New Course: Working with Large Matrices using Command Line Tools

New Course: Working with Large Matrices using Command Line Tools

by Ad Min -
Number of replies: 0

 

Dear Academy users,

we are happy to release a fresh new courseWorking with Large Matrices using Command Line Tools

What is this course about

In this course we explore a number of Linux command line tools (CLI):

  • Bash scripting
  • Several basic CLI commands (ls, cd, etc.)
  • File manipulation oriented CLI commands such as head, cut, wc
  • The awk programming language and scripting

We apply these in a very concrete context: working with large matrix files that form part of various economic input-output models. Such files are cumbersome to work with in spreadsheets, but on the other hand the overhead of using a full-blown statistical / data science environment might be also high. Command line tools offer a handy intermediate approach that may be useful in various context.

Prerequisites

Basic knowledge of and a working setup of a Linux or Linux-like development environment (including working with a shell and a text editor) is essential. Any standard Linux distribution should work (Using WSL on Windows machines) and MacOS as well (possibly with the installation of GNU tools). 

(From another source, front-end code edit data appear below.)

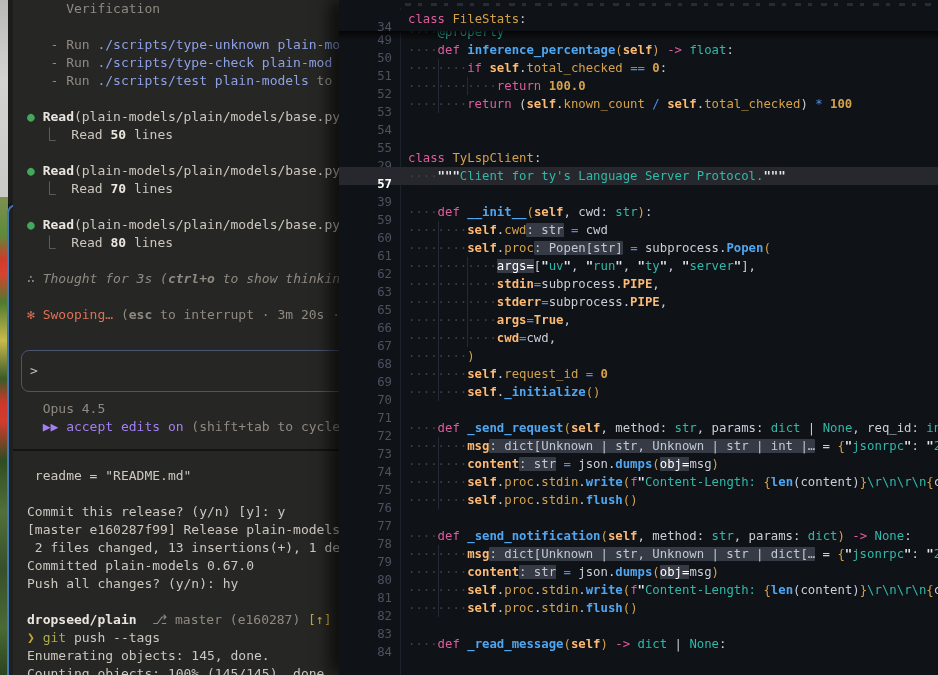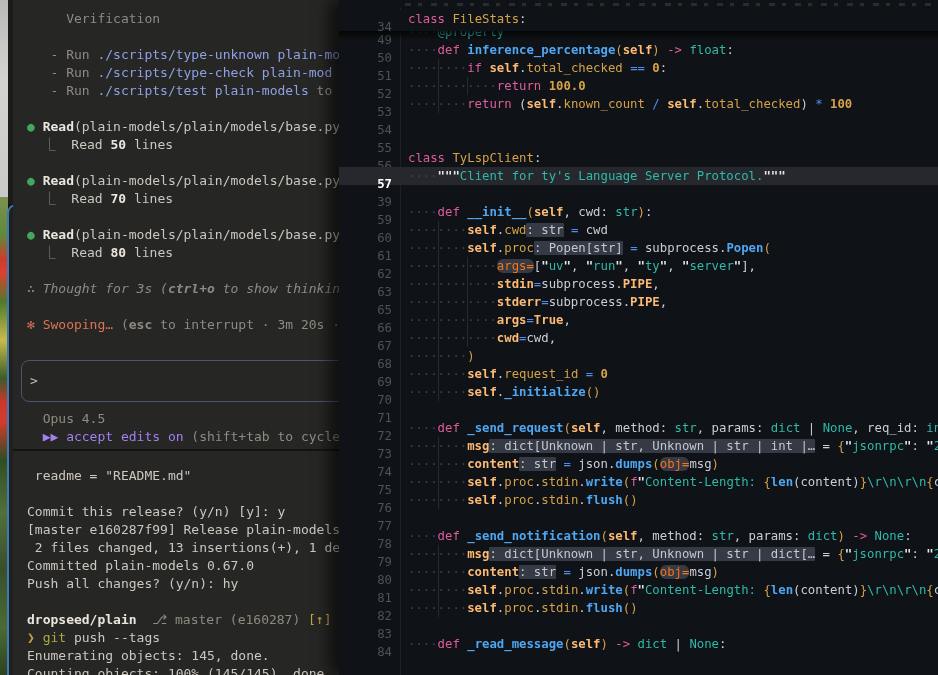--- a/index.html
+++ b/index.html
@@ -17,7 +17,7 @@
   
   #terminal{position:absolute;left:13px;top:0;width:326px;height:675px;background:#262624;
     overflow:hidden;font-size:13px;line-height:18px;color:#ccc7bf;}
-  #claude-top{padding:10px 0 0 14px;white-space:pre;}
+  #claude-top{padding:0 0 0 14px;white-space:pre;}
   #claude-top .tl, #claude-bottom .tl, #shell .tl{height:18px;white-space:pre;overflow:hidden;}
   #prompt-box{margin:8px 6px 0 8px;height:40px;border:1px solid #4a5572;border-radius:8px;
     width:340px;display:flex;align-items:center;padding-left:8px;color:#c2bdb5;}

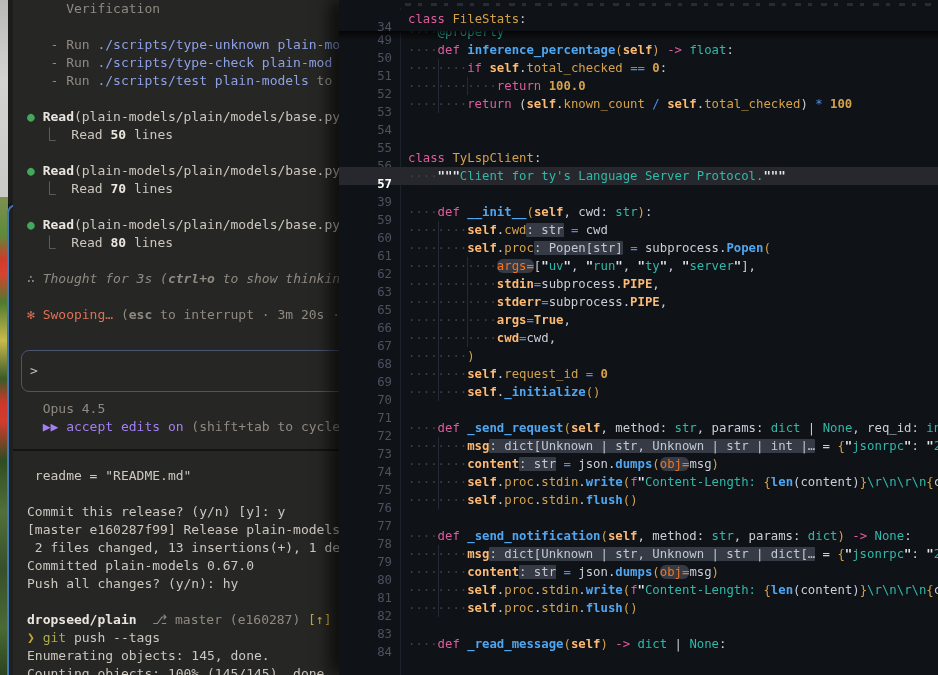--- a/index.html
+++ b/index.html
@@ -99,7 +99,7 @@
         <div class="cl"><span class="ln">53</span><span class="ct"><span class="iu">····</span><span class="iu">····</span><span class="c-k">return</span><span class="c-w"> (</span><span class="c-b">self</span><span class="c-w">.</span><span class="c-p">known_count</span><span class="c-w"> </span><span class="c-o">/</span><span class="c-w"> </span><span class="c-b">self</span><span class="c-w">.</span><span class="c-p">total_checked</span><span class="c-w">) </span><span class="c-o">*</span><span class="c-w"> </span><span class="c-n">100</span></span></div>
         <div class="cl"><span class="ln">54</span><span class="ct"></span></div>
         <div class="cl"><span class="ln">55</span><span class="ct"></span></div>
-        <div class="cl"><span class="ln">56</span><span class="ct"><span class="c-k">class</span><span class="c-w"> </span><span class="c-p">TyLspClient</span><span class="c-w">:</span></span></div>
+        <div class="cl"><span class="ln">29</span><span class="ct"><span class="c-k">class</span><span class="c-w"> </span><span class="c-p">TyLspClient</span><span class="c-w">:</span></span></div>
         <div class="cl hl"><span class="ln">57</span><span class="ct"><span class="iu">····</span><span class="c-q">"""</span><span class="c-s">Client for ty's Language Server Protocol.</span><span class="c-q">"""</span></span></div>
         <div class="cl"><span class="ln">39</span><span class="ct"></span></div>
         <div class="cl"><span class="ln">59</span><span class="ct"><span class="iu">····</span><span class="c-k">def</span><span class="c-w"> </span><span class="c-f">__init__</span><span class="c-y">(</span><span class="c-b">self</span><span class="c-w">, cwd: </span><span class="c-t">str</span><span class="c-y">)</span><span class="c-w">:</span></span></div>

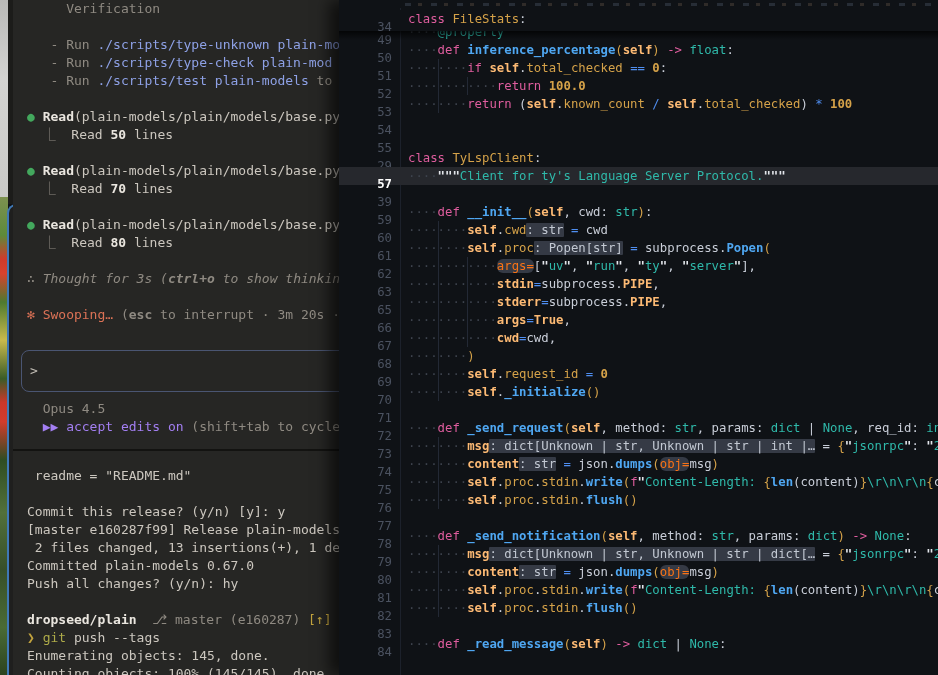--- a/index.html
+++ b/index.html
@@ -66,7 +66,7 @@
   .c-o{color:#4f8ef0}
   .c-y{color:#d5a249}
   .c-i{background:#353a45;color:#c2c8d2;border-radius:1px;}
-  .c-ip{background:#353a45;color:#f97316;border-radius:6px;}
+  .c-ip{background:#353a45;color:#ffffff;border-radius:0;}
 </style>
 </head>
 <body>

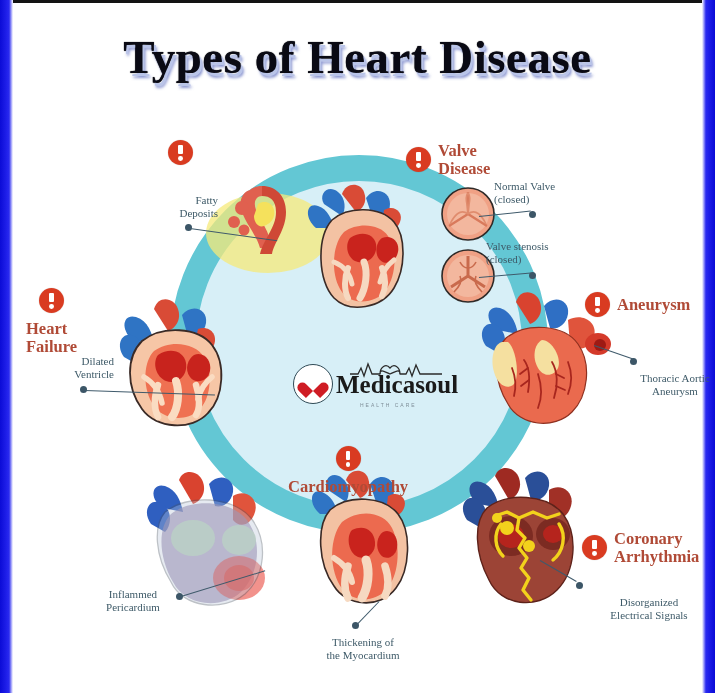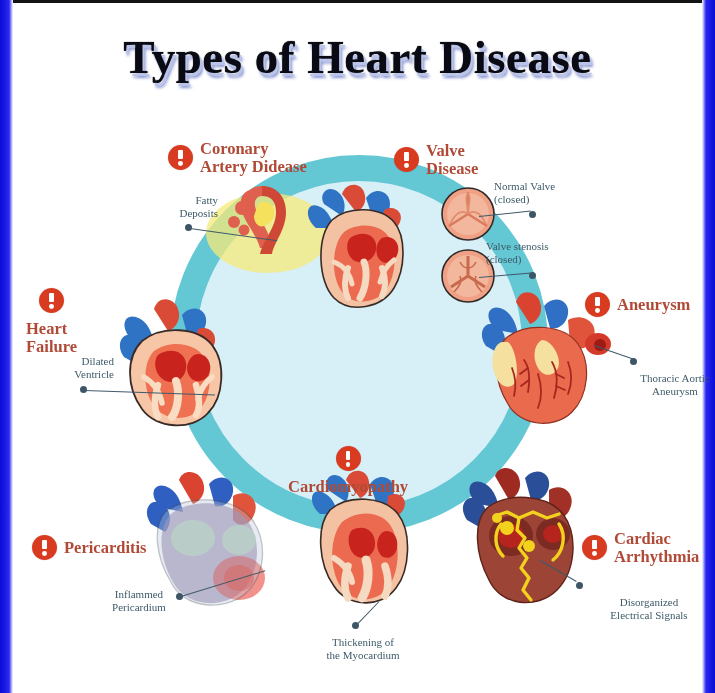--- a/index.html
+++ b/index.html
@@ -307,10 +307,6 @@
 
   <div class="cond" style="left:168px;top:140px;">
     <div class="bang"></div>
-    <div class="cond-label">
-      <div>Coronary</div>
-      <div>Artery Didease</div>
-    </div>
   </div>
 
   <div class="cond" style="left:394px;top:142px;">

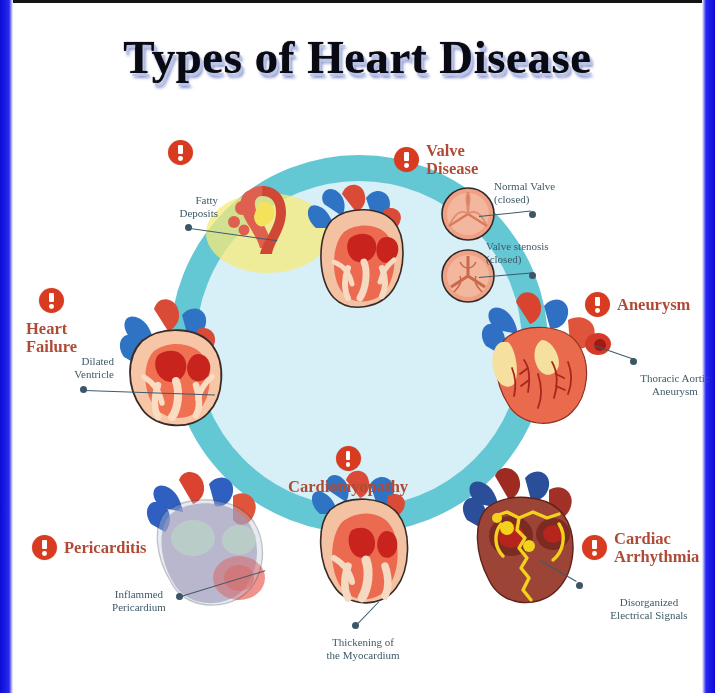--- a/index.html
+++ b/index.html
@@ -309,7 +309,7 @@
     <div class="bang"></div>
   </div>
 
-  <div class="cond" style="left:394px;top:142px;">
+  <div class="cond" style="left:406px;top:142px;">
     <div class="bang"></div>
     <div class="cond-label">
       <div>Valve</div>

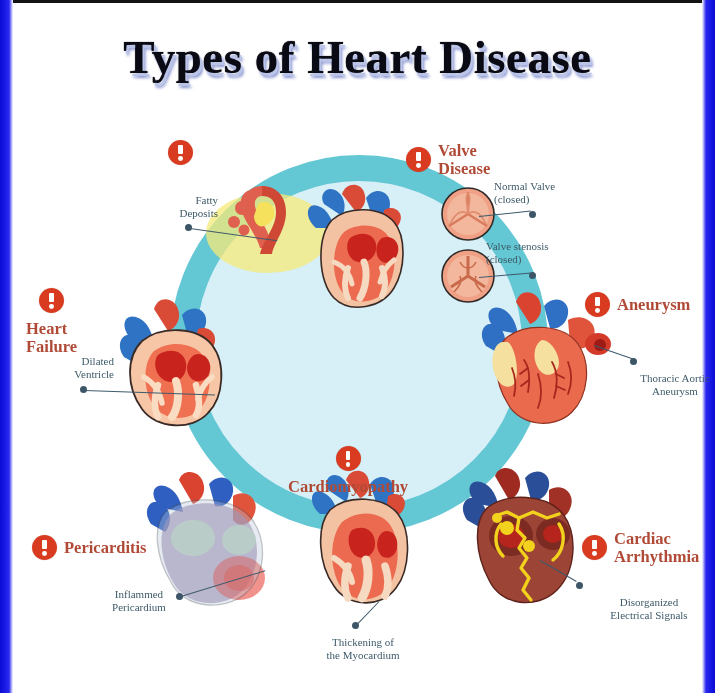--- a/index.html
+++ b/index.html
@@ -304,6 +304,20 @@
     </svg>
   </div>
 
+  <div id="logo">
+    <div id="logo-mark">
+      <div id="logo-heart"></div>
+    </div>
+    <div id="logo-text-wrap">
+      <svg id="logo-ecg" width="92" height="20" viewBox="0 0 92 20">
+        <path d="M0 15 L8 15 L11 9 L14 17 L18 5 L22 15 L30 15" stroke="#2b2b2b" stroke-width="1.3" fill="none" stroke-linecap="round"></path>
+        <path d="M30 15 C30 8 36 4 40 9 C44 4 50 8 50 15 C50 9 45 13 40 15 C35 13 30 9 30 15Z" fill="none" stroke="#2b2b2b" stroke-width="1.3"></path>
+        <path d="M50 15 L56 15 L59 9 L62 17 L66 6 L70 15 L92 15" stroke="#2b2b2b" stroke-width="1.3" fill="none" stroke-linecap="round"></path>
+      </svg>
+      <div id="logo-name">Medicasoul</div>
+      <div id="logo-sub">HEALTH CARE</div>
+    </div>
+  </div>
 
   <div class="cond" style="left:168px;top:140px;">
     <div class="bang"></div>

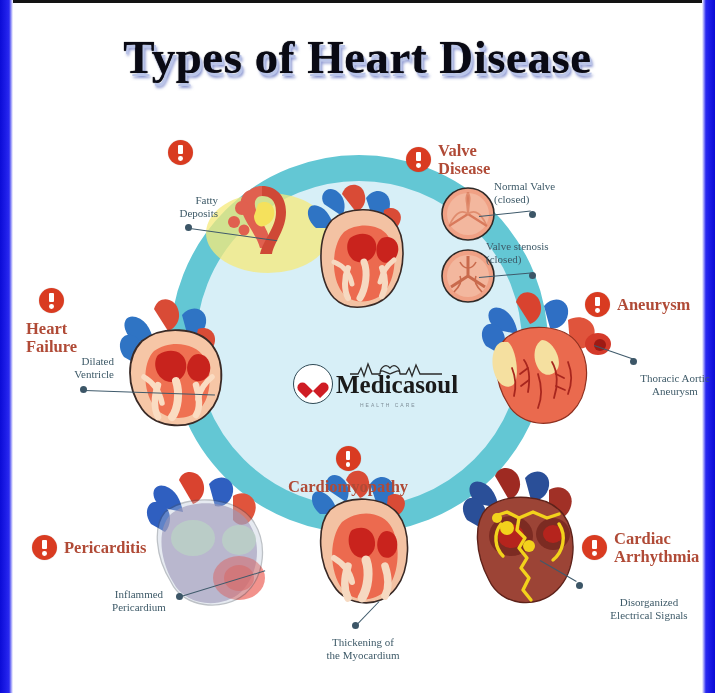--- a/index.html
+++ b/index.html
@@ -353,12 +353,6 @@
     </div>
   </div>
 
-  <div class="cond" style="left:32px;top:535px;">
-    <div class="bang"></div>
-    <div class="cond-label">
-      <div>Pericarditis</div>
-    </div>
-  </div>
 
   <div class="cond" style="left:582px;top:530px;">
     <div class="bang"></div>

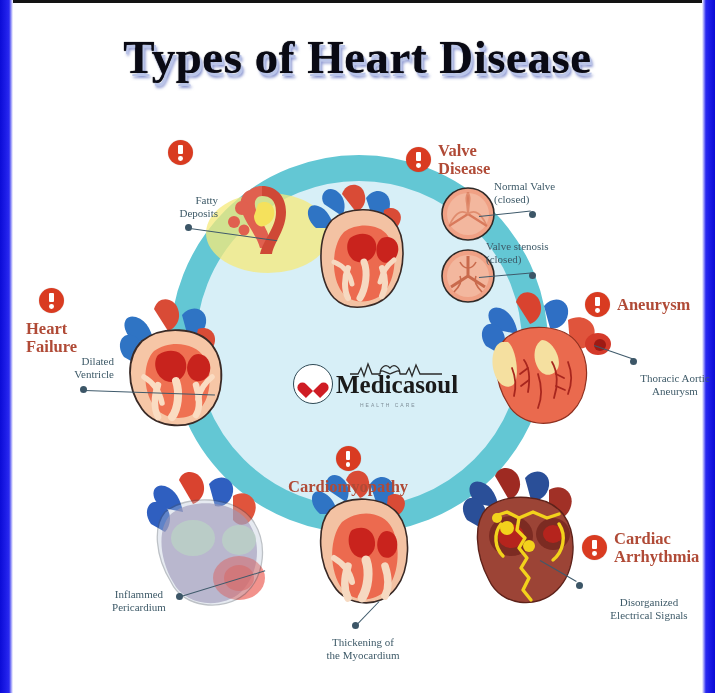--- a/index.html
+++ b/index.html
@@ -357,7 +357,7 @@
   <div class="cond" style="left:582px;top:530px;">
     <div class="bang"></div>
     <div class="cond-label">
-      <div>Cardiac</div>
+      <div>Coronary</div>
       <div>Arrhythmia</div>
     </div>
   </div>

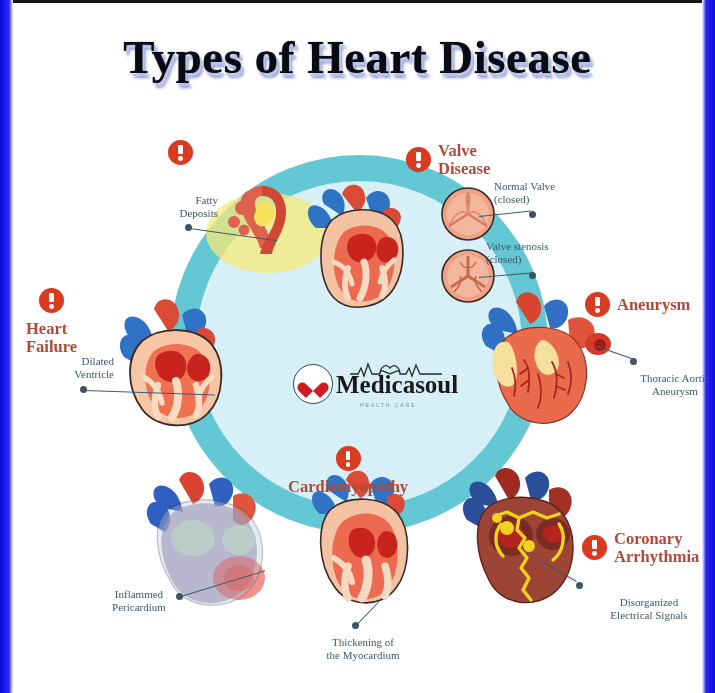--- a/index.html
+++ b/index.html
@@ -404,7 +404,7 @@
   <div class="dot" style="left:352px;top:622px;"></div>
   <div class="leader" style="left:357px;top:624px;width:32px;transform:rotate(-46deg);"></div>
 
-  <div class="anno c" style="left:86px;top:588px;width:106px;">
+  <div class="anno c" style="left:80px;top:588px;width:106px;">
     <div>Inflammed</div>
     <div>Pericardium</div>
   </div>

Some exposure to scripting and any general purpose programming language (E.g., Python, Javascript, C++, Java) is required for understanding the scripts and work through the awk exercises.

The course derives motivation from the large matrix data processing task. Hence, some idea of what a matrix is and why it is relevant to know how to work with them is assumed, but it is not required for completing the course as we do now go into any mathematical aspects of matrices.

Table of Contents

  • Motivation for Command Line tools
  • Overview and Setup of CLI Tools
  • A hello world in Awk
  • Downloading Data: Using command line tools to get published matrix data stored in local disk
  • Extracting Data: verify we have downloaded correct datasets and (if necessary) bring to a shape that makes it usable (e.g. uncompressing it)
  • Scanning Data Files: get a first high level view of what sort of files we have downloaded
  • Figuring out Structure and Dimensions: understand structure of the file (separators, total number of rows and columns involved and their nature).
  • Scrubbing / Cutting / Reshaping: create clean files where matrix data with a known number of rows and columns are stored in tab separated ascii format.
  • Transformations: Perform simple mathematical transformations and statistical operations. Investigate the degree to which matrix values are non-trivial (non-zero) 

Resources

We will work with Input-Output matrices downloaded from well known public distributions (EXIOBASE, FIGARO, OECD-ICIO). Scripts providing guidance and solutions to the suggested exercises are available the Open Risk Academy Gitub Repositories.

Enjoy!